Ketua Komisi III DPR RI, Habiburokhman, menyampaikan bahwa forum diskusi akan digelar pada Senin, 21 Juli 2025, sebagai bentuk keterbukaan terhadap kritik dan usulan publik.
“Mulai besok, Komisi III akan kembali mengundang YLBHI—yang menginginkan pembahasan RUU KUHAP dihentikan—serta organisasi advokat yang justru mendukung agar proses legislasi ini terus berlanjut,” kata Habiburokhman melalui pernyataan resminya pada Minggu, 20 Juli 2025.
Politisi Partai Gerindra tersebut menjelaskan bahwa dialog formal dalam bentuk Rapat Dengar Pendapat Umum (RDPU) akan terus berlanjut di masa sidang berikutnya. Komisi III akan membuka ruang partisipasi luas bagi elemen masyarakat yang ingin menyampaikan pandangan terkait substansi RUU KUHAP.
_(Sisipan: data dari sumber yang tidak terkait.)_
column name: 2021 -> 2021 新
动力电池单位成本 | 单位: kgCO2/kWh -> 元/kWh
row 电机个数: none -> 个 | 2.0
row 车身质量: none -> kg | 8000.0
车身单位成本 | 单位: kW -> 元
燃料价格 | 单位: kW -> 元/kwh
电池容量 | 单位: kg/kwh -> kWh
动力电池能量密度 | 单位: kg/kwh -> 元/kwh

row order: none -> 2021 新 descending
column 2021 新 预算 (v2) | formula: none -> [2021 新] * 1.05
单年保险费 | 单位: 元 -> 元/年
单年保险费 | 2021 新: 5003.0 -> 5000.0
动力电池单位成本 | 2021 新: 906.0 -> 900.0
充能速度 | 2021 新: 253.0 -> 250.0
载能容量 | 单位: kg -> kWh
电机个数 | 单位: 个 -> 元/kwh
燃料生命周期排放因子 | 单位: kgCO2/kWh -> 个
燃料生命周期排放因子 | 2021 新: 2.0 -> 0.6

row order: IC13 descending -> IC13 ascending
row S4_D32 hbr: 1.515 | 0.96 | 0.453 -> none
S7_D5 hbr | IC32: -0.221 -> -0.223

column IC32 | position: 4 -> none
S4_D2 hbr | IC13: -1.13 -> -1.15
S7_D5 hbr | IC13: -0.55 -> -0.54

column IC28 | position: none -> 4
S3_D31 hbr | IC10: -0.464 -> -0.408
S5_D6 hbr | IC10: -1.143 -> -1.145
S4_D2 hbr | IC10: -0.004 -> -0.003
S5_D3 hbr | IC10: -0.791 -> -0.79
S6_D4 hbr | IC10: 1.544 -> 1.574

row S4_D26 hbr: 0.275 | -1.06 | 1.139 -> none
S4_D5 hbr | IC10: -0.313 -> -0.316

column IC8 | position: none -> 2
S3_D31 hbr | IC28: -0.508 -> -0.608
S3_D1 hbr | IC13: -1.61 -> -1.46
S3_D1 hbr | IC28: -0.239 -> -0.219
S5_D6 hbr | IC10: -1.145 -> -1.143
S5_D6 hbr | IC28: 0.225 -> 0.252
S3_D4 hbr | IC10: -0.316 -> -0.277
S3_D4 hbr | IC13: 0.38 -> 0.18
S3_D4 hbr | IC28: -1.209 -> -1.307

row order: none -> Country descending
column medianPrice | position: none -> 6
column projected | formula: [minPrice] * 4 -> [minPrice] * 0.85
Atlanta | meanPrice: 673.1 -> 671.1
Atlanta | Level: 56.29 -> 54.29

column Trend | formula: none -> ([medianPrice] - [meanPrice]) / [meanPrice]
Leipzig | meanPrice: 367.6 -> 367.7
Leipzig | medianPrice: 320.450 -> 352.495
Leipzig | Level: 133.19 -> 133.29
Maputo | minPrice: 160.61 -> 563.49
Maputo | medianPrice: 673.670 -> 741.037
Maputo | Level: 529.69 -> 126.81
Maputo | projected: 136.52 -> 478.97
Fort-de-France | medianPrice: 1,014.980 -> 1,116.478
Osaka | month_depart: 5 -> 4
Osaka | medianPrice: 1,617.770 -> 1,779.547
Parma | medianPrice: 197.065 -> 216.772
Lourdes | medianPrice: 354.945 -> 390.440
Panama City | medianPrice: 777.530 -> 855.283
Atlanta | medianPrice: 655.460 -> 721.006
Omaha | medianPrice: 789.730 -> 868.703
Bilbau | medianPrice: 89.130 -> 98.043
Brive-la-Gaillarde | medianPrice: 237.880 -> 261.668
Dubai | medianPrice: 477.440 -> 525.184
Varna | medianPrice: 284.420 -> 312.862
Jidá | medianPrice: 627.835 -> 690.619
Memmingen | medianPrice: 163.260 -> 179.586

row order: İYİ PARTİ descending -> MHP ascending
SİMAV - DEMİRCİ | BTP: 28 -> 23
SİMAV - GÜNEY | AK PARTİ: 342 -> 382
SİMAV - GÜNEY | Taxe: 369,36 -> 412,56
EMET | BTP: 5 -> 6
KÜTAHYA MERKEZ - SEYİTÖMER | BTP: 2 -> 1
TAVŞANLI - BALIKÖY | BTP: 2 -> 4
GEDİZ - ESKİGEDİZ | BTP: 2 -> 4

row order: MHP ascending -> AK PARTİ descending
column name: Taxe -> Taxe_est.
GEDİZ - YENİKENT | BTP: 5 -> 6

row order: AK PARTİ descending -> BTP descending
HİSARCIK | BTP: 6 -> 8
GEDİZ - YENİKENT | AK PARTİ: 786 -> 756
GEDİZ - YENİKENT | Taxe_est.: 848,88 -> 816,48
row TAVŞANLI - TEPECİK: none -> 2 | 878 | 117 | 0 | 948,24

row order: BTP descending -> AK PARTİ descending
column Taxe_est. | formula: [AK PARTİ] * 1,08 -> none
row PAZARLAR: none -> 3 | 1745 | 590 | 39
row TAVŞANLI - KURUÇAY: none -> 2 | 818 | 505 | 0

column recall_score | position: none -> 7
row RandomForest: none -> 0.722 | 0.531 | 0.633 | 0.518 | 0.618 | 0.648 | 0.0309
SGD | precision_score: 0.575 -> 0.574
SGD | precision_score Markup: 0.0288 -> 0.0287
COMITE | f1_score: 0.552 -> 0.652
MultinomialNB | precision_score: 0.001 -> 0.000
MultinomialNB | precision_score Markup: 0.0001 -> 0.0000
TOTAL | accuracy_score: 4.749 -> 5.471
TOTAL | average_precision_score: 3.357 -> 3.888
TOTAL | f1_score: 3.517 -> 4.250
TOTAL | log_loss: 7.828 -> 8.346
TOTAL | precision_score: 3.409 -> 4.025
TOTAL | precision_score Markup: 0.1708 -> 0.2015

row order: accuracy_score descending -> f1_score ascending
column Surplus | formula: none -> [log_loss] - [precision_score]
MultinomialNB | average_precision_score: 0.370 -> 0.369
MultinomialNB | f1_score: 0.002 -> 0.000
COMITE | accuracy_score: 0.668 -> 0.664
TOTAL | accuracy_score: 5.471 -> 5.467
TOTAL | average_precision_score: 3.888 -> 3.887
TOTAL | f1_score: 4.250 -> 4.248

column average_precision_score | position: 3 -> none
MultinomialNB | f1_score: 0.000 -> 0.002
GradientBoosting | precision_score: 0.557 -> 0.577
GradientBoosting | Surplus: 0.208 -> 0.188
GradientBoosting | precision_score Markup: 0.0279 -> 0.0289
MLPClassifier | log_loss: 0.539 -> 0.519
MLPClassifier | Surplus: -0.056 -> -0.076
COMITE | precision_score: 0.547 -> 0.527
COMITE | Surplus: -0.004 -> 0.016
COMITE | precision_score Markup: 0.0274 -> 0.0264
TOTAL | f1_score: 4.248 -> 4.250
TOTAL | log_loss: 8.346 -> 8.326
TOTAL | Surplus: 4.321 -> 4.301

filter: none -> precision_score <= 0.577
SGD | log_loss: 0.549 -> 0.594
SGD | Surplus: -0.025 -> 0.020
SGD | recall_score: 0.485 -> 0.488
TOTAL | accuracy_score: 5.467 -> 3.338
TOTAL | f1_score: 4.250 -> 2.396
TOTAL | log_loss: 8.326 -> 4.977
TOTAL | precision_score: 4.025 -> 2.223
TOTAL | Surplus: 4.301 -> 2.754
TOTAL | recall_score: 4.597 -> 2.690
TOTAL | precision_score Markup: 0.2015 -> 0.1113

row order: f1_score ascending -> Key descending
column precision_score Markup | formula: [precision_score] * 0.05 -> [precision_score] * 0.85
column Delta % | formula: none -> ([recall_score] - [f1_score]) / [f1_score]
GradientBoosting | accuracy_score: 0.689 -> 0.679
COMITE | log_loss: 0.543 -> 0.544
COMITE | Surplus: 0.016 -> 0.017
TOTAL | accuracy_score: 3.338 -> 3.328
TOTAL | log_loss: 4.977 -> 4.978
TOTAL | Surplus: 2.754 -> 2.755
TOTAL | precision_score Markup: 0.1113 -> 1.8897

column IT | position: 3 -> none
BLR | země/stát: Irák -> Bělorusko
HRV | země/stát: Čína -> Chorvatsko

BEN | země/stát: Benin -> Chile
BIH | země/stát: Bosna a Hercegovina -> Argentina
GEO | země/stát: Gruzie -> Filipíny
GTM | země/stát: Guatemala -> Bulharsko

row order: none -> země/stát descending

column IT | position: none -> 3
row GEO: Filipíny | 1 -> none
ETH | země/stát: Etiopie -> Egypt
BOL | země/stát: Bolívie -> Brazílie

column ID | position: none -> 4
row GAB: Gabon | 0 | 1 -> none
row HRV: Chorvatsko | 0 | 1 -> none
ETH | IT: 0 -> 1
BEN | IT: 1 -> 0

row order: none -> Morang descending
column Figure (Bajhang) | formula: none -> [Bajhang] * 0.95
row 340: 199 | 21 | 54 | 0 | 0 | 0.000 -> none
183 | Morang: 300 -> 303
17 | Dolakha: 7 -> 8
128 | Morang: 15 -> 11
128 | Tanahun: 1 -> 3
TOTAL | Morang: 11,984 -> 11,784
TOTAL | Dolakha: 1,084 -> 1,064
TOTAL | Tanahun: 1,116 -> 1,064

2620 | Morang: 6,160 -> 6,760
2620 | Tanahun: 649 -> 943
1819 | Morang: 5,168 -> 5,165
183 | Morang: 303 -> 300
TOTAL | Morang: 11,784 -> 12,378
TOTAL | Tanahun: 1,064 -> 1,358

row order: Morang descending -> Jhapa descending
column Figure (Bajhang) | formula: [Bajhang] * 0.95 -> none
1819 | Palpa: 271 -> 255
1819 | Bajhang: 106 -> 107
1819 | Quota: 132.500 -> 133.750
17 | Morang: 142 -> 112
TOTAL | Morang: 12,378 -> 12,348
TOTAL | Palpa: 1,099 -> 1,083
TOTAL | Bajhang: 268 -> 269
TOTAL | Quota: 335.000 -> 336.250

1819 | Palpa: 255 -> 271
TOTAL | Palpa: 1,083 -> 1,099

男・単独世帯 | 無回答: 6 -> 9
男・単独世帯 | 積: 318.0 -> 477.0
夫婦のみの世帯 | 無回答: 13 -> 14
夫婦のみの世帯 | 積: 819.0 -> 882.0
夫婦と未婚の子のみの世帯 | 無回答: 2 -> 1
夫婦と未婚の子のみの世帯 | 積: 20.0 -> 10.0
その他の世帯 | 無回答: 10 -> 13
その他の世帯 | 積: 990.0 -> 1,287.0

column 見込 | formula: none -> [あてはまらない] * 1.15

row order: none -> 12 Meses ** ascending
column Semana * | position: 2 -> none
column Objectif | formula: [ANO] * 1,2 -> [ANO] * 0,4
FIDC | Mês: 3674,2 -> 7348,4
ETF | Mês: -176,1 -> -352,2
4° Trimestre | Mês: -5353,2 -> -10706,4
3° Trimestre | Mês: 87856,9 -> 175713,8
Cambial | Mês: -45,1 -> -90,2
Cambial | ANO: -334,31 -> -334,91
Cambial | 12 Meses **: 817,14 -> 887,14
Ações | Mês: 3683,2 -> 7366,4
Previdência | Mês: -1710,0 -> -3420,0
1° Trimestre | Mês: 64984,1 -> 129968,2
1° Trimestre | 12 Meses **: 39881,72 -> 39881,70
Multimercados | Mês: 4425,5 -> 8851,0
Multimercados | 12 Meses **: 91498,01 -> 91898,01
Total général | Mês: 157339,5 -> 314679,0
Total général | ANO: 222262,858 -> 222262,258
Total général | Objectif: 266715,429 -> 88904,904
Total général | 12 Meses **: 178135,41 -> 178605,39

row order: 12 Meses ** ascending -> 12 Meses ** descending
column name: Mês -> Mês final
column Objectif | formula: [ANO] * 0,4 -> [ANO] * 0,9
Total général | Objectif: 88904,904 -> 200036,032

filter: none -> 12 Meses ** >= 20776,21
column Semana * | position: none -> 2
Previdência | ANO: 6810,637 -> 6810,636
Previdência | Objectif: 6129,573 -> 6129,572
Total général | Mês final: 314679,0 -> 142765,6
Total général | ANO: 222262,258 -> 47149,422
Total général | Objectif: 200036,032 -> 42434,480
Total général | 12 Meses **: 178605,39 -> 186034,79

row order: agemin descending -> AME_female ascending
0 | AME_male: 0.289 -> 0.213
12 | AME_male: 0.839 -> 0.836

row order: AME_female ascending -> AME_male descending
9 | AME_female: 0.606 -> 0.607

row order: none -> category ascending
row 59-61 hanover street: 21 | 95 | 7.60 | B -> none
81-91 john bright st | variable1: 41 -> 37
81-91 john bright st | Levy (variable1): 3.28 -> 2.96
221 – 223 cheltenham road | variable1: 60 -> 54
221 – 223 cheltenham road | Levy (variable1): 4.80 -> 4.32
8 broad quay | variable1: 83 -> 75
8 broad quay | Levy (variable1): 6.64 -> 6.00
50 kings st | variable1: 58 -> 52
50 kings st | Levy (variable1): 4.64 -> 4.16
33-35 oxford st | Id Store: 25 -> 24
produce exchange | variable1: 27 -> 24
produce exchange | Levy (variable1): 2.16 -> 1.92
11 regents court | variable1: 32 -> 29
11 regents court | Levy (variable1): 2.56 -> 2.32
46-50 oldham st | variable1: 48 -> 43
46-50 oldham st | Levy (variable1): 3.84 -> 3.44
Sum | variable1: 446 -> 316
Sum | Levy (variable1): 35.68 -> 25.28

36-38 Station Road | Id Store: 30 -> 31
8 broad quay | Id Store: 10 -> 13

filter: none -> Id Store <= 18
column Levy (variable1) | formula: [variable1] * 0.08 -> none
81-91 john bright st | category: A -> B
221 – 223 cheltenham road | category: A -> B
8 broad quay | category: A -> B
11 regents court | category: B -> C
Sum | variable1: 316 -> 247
“Kami mempersilakan masyarakat yang punya pendapat atau keberatan untuk mengajukan RDPU. Ini merupakan kanal resmi untuk menyampaikan aspirasi agar seluruh fraksi dapat menyerapnya,” ujar Habiburokhman.
Ia menambahkan bahwa pendekatan partisipatif melalui jalur formal akan jauh lebih produktif dibandingkan aksi demonstrasi di jalanan.
“Daripada hanya turun ke jalan, lebih baik masuk ke forum resmi. Dengan begitu, suara mereka bisa langsung terdengar oleh seluruh anggota dewan,” tutupnya.